Pascal again available, Turing may be coming soon

Gandolph1

Joined: 20 Feb 05

Posts: 180

Credit: 389647264

RAC: 933

As near as I can tell if you

31 Dec 2018 23:41:37 UTC

Message 168611

(moderation:

)

As near as I can tell if you have a Turing GPU Einstein@home wont run. I've had two different 2080ti's and both crashed the video driver and failed all GPU related tasks. All SETI tasks continue to run perfectly which has me wondering where the fault lies..

I've heard nothing from Nvidia level 2 support by the way..

MarkJ

Joined: 28 Feb 08

Posts: 437

Credit: 139002861

RAC: 0

There rumours of an RTX 2060

1 Jan 2019 11:00:56 UTC

Message 168615

(moderation:

)

There are rumours of an RTX 2060 being announced at the end of this week and being available mid-January. Given the current issues with the Einstein app and Turing it would be wise to wait.

BOINC blog

rjs5

Joined: 3 Jul 05

Posts: 32

Credit: 610575093

RAC: 729459

I was having problems with

8 Jan 2019 22:46:18 UTC

Message 168752 in response to message 168608

(moderation:

)

I was having problems with PrimeGrid. I reported it to Nvidia Support and they responded immediately. They did not fail to reply to my information. I "think" that I finally isolated it. It appears that the 2080ti caused more heat to be generated by the CPU/GPU than the 1080ti that it replaced. It may have been that the faster 2080ti caused the CPU to run hotter because of the increased work the CPU had to do. That was enough to make my liquid cooled 7920x Skylake running default BIOS settings to run hot.
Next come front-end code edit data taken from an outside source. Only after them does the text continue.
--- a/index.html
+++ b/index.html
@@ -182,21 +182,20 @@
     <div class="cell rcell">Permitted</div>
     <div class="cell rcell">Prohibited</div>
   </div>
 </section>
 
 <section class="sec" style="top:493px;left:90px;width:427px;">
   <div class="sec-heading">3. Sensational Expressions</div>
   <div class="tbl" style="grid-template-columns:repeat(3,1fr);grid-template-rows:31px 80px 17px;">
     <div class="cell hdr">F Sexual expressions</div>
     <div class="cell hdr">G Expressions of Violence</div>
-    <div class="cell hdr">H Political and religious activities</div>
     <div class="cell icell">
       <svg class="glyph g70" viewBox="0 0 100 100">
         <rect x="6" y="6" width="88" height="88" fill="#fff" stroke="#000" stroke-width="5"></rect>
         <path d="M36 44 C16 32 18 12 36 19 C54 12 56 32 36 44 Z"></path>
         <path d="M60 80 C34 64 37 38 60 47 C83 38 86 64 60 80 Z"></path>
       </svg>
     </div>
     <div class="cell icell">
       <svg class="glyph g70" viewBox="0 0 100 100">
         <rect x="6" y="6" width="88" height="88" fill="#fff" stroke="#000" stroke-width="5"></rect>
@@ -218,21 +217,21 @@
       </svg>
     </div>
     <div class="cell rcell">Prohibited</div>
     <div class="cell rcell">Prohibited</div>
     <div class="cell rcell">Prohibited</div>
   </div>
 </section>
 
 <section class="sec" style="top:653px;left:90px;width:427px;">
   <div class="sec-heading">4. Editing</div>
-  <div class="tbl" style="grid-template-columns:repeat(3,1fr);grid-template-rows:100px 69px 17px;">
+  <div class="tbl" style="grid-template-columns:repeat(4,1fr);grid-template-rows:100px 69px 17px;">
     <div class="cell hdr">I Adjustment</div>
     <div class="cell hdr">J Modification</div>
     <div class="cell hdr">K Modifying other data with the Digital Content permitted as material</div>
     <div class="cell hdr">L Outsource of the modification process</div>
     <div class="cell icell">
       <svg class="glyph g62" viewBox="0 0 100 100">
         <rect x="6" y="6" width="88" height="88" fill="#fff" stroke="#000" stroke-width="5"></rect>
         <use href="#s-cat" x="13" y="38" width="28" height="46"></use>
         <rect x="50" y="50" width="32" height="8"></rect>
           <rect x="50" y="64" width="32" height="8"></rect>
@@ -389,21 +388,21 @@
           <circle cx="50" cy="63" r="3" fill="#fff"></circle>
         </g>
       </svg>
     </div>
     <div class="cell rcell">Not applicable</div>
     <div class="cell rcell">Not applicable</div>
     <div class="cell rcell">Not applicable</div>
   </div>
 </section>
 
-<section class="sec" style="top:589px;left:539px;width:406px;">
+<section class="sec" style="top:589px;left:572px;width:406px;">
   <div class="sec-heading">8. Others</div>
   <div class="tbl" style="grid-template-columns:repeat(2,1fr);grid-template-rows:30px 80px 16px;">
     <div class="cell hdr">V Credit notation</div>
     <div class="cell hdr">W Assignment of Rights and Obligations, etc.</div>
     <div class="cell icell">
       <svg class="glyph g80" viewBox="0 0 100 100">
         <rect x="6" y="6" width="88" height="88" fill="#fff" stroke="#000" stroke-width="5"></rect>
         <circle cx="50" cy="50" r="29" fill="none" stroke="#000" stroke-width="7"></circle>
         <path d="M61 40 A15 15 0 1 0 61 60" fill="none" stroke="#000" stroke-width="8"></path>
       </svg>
I explicitly set the MAX CPU TEMP BIOS setting to 75 degrees and the PrimeGrid problems disappeared.

The only problem that I now have is with the Einstein@Home OpenCL error -36. From what I have seen from the Khronos documentation the -36 error is a Compile time (driver-independent) error. The 7920x Intel CPU doesn't have the Intel GPU on chip if that matters. It didn't matter with the 1080ti.
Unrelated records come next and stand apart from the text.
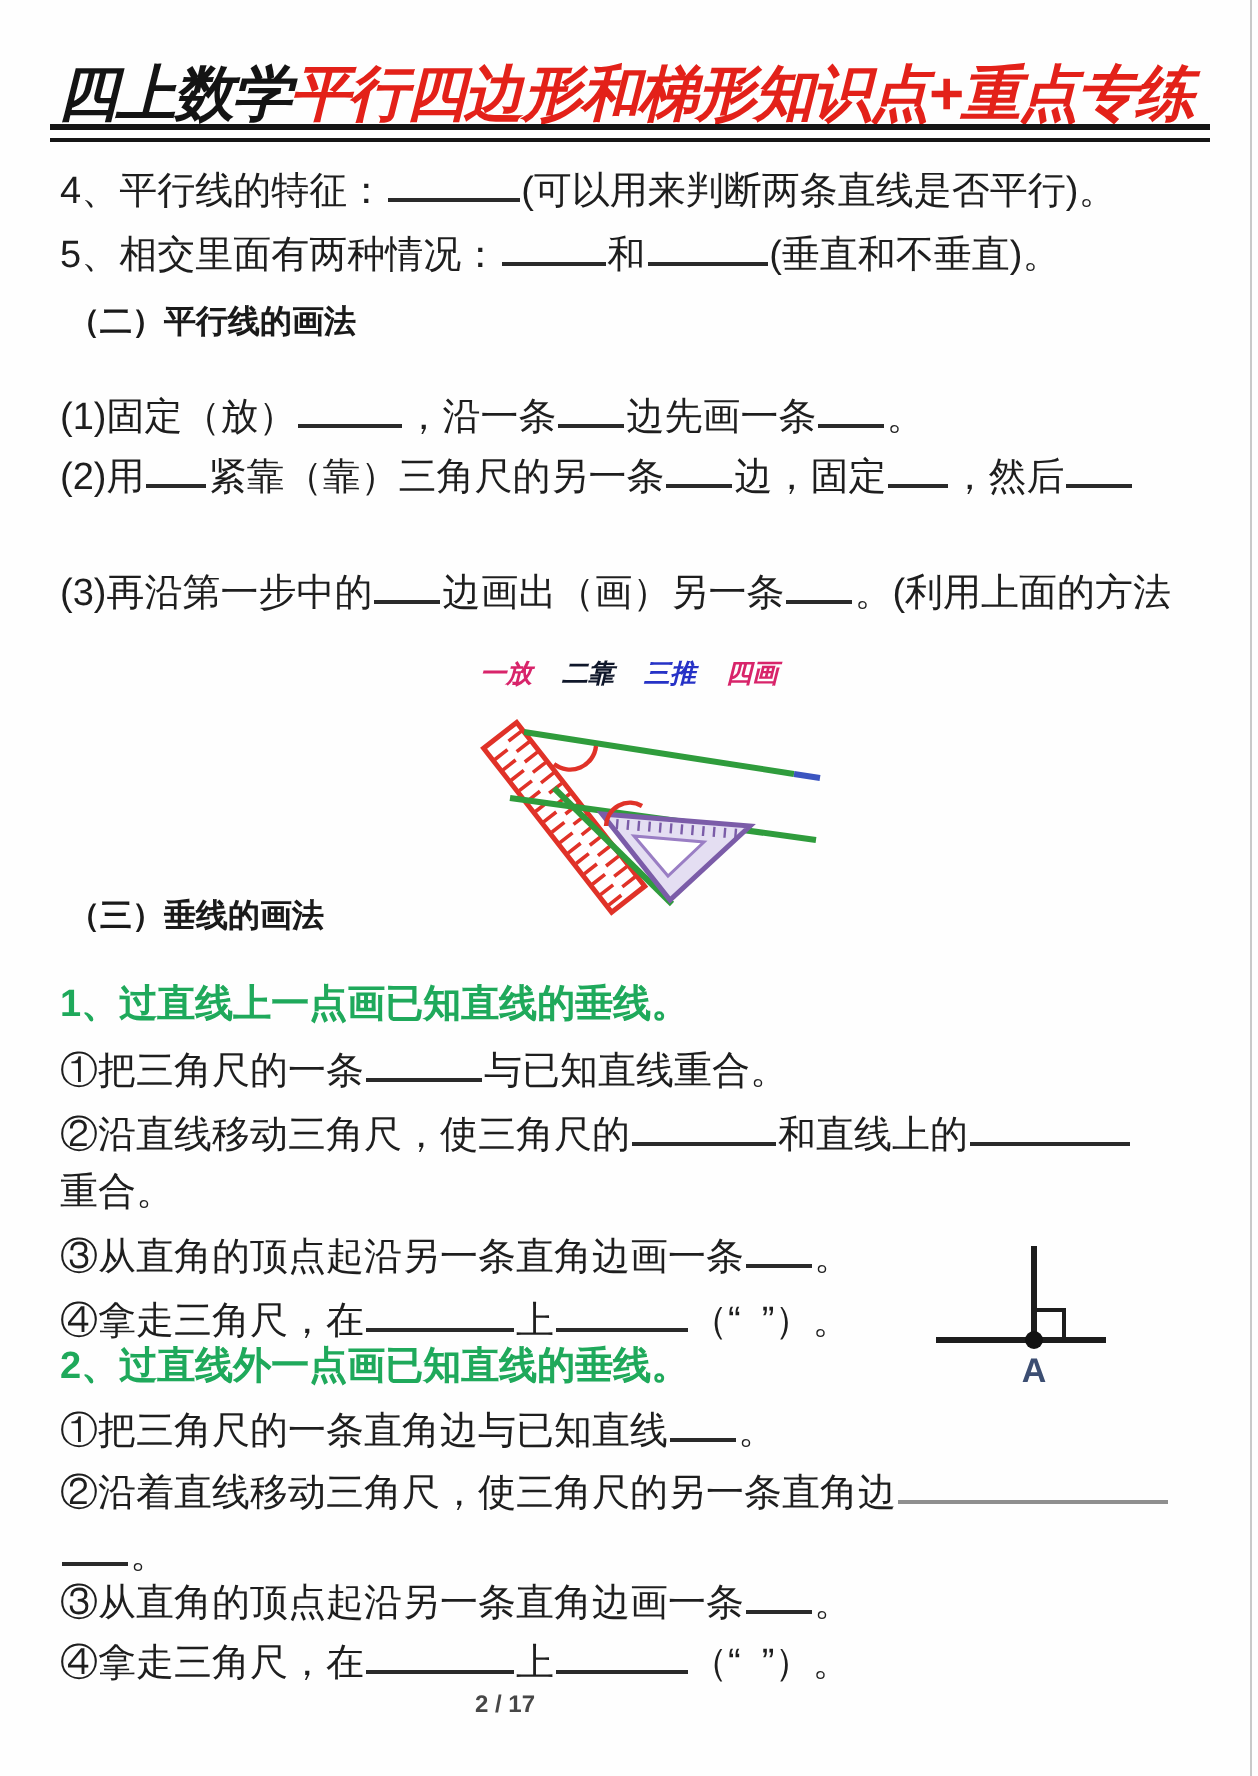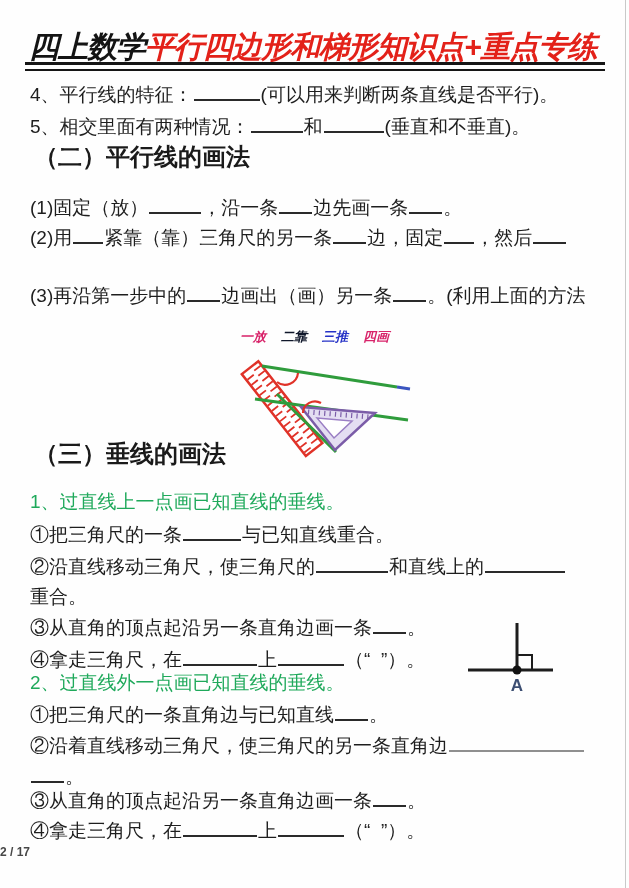--- a/index.html
+++ b/index.html
@@ -17,26 +17,26 @@
     position:absolute; left:25px; top:62px; width:580px; height:4px;
     border-top:3px solid #151515; border-bottom:2px solid #151515;
   }
   .line { position:absolute; left:30px; font-size:19px; line-height:24px; white-space:pre; color:#1e1e1e; }
   .line .seg { display:inline; }
   .blank {
     display:inline-block; height:1.02em; margin:0 1px;
     border-bottom:2px solid var(--blank_dark,#2a2a2a);
   }
   .blank.gray { border-bottom-color:var(--blank_gray,#8f8f8f); }
-  .heading { position:absolute; left:34px; font-size:24px; font-weight:bold; color:#1a1a1a; white-space:pre; }
-  .green-sub { position:absolute; left:30px; font-size:19px; font-weight:normal; color:var(--heading_green,#1fa95b); white-space:pre; }
+  .heading { position:absolute; left:34px; font-size:16px; font-weight:bold; color:#1a1a1a; white-space:pre;margin-top:10px; }
+  .green-sub { position:absolute; left:30px; font-size:19px; font-weight:bold; color:var(--heading_green,#1fa95b); white-space:pre; }
   .mnemonic { font-size:13px; font-weight:bold; font-style:italic; line-height:16px; }
   .mnemonic .seg { margin-right:15px;text-align:center; }
   .footer {
-    position:absolute; left:0; top:845px; width:505px; text-align:left;
+    position:absolute; left:0; top:845px; width:505px; text-align:center;
     font-size:12px; font-weight:bold; color:#474747;
   }
   .page-edge { position:absolute; right:3px; top:0; width:1px; height:888px; background:#c9c9c9; }
   svg { position:absolute; overflow:visible; }
 </style>
 </head>
 <body>
 
 <div class="page">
I have TURNED ON the Nvidia Control Panel HELP -> Debug Mode option which sets the board to run at default not OC speeds and the Einstein error continues.
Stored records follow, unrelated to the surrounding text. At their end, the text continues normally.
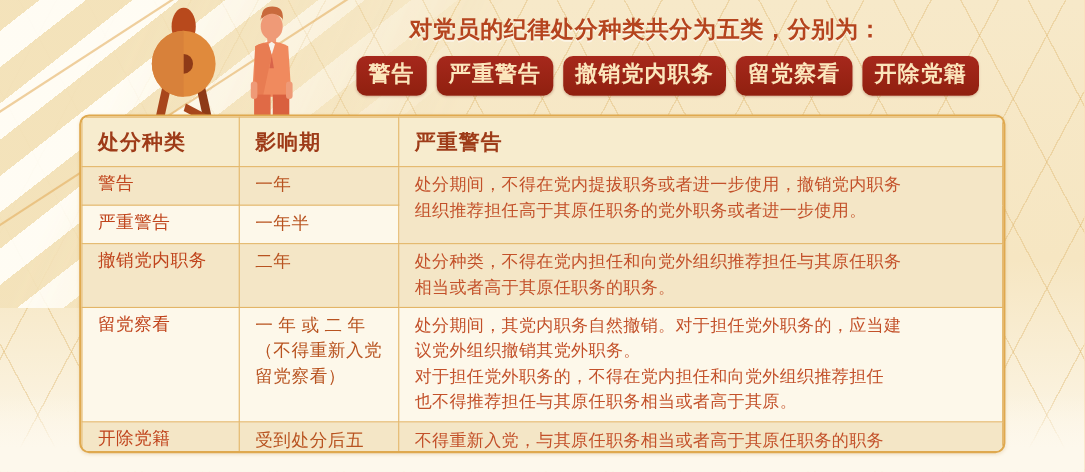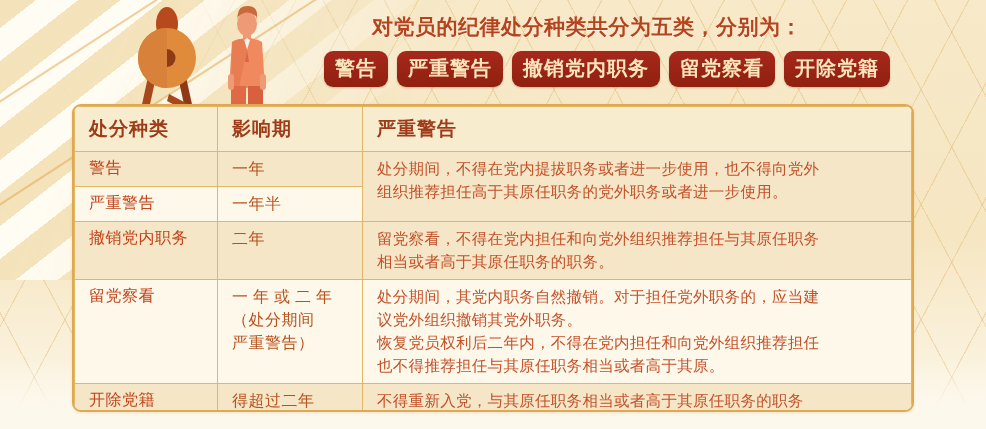--- a/index.html
+++ b/index.html
@@ -252,58 +252,58 @@
           <th>严重警告</th>
         </tr>
       </thead>
       <tbody>
         <tr class="row-a">
           <td class="c-type">警告</td>
           <td class="c-period">
             <span class="pline">一年</span>
           </td>
           <td class="c-result" rowspan="2">
-            <span class="rline">处分期间，不得在党内提拔职务或者进一步使用，也不得向党外</span>
+            <span class="rline">处分期间，不得在党内提拔职务或者进一步使用，撤销党内职务</span>
             <span class="rline">组织推荐担任高于其原任职务的党外职务或者进一步使用。</span>
           </td>
         </tr>
         <tr class="row-b">
           <td class="c-type">严重警告</td>
           <td class="c-period">
             <span class="pline">一年半</span>
           </td>
         </tr>
         <tr class="row-c">
           <td class="c-type">撤销党内职务</td>
           <td class="c-period">
             <span class="pline">二年</span>
           </td>
           <td class="c-result">
-            <span class="rline">留党察看，不得在党内担任和向党外组织推荐担任与其原任职务</span>
+            <span class="rline">处分种类，不得在党内担任和向党外组织推荐担任与其原任职务</span>
             <span class="rline">相当或者高于其原任职务的职务。</span>
           </td>
         </tr>
         <tr class="row-d">
           <td class="c-type pad-top">留党察看</td>
           <td class="c-period pad-top">
             <span class="pline">一 年 或 二 年</span>
-            <span class="pline">（处分期间</span>
-            <span class="pline">严重警告）</span>
+            <span class="pline">（不得重新入党</span>
+            <span class="pline">留党察看）</span>
           </td>
           <td class="c-result pad-top">
             <span class="rline">处分期间，其党内职务自然撤销。对于担任党外职务的，应当建</span>
             <span class="rline">议党外组织撤销其党外职务。</span>
-            <span class="rline">恢复党员权利后二年内，不得在党内担任和向党外组织推荐担任</span>
+            <span class="rline">对于担任党外职务的，不得在党内担任和向党外组织推荐担任</span>
             <span class="rline">也不得推荐担任与其原任职务相当或者高于其原。</span>
           </td>
         </tr>
         <tr class="row-e">
           <td class="c-type pad-top">开除党籍</td>
           <td class="c-period pad-top">
-            <span class="pline">得超过二年</span>
+            <span class="pline">受到处分后五</span>
 
           </td>
           <td class="c-result pad-top">
             <span class="rline">不得重新入党，与其原任职务相当或者高于其原任职务的职务</span>
 
           </td>
         </tr>
       </tbody>
     </table>
   </div>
There was some discussion about some Einstein WU completing successfully. Is anyone with an Nvidia Series 20 board successfully running Windows or Linux Einstein GPU WU now?

Stderr output

<core_client_version>7.14.2</core_client_version>
<![CDATA[
<message>
The printer is out of paper.
 (0x1c) - exit code 28 (0x1c)</message>

ERROR: /home/bema/fermilat/src/bridge_fft_clfft.c:948: clFinish failed. status=-36
ERROR: opencl_ts_2_phase_diff_sorted() returned with error -1532208864
18:27:33 (9456): [CRITICAL]: ERROR: MAIN() returned with error '-36'
FPU status flags:  PRECISION
18:27:45 (9456): [normal]: done. calling boinc_finish(28).
18:27:45 (9456): called boinc_finish

Gary Roberts

Moderator

Joined: 9 Feb 05

Posts: 5872

Credit: 117608159709

RAC: 35266044

rjs5 wrote:... It appears

9 Jan 2019 5:41:38 UTC

Message 168760 in response to message 168752

(moderation:

)

rjs5 wrote:

... It appears that the 2080ti caused more heat to be generated by the CPU/GPU than the 1080ti that it replaced. It may have been that the faster 2080ti caused the CPU to run hotter because of the increased work the CPU had to do. That was enough to make my liquid cooled 7920x Skylake running default BIOS settings to run hot. I explicitly set the MAX CPU TEMP BIOS setting to 75 degrees and the PrimeGrid problems disappeared.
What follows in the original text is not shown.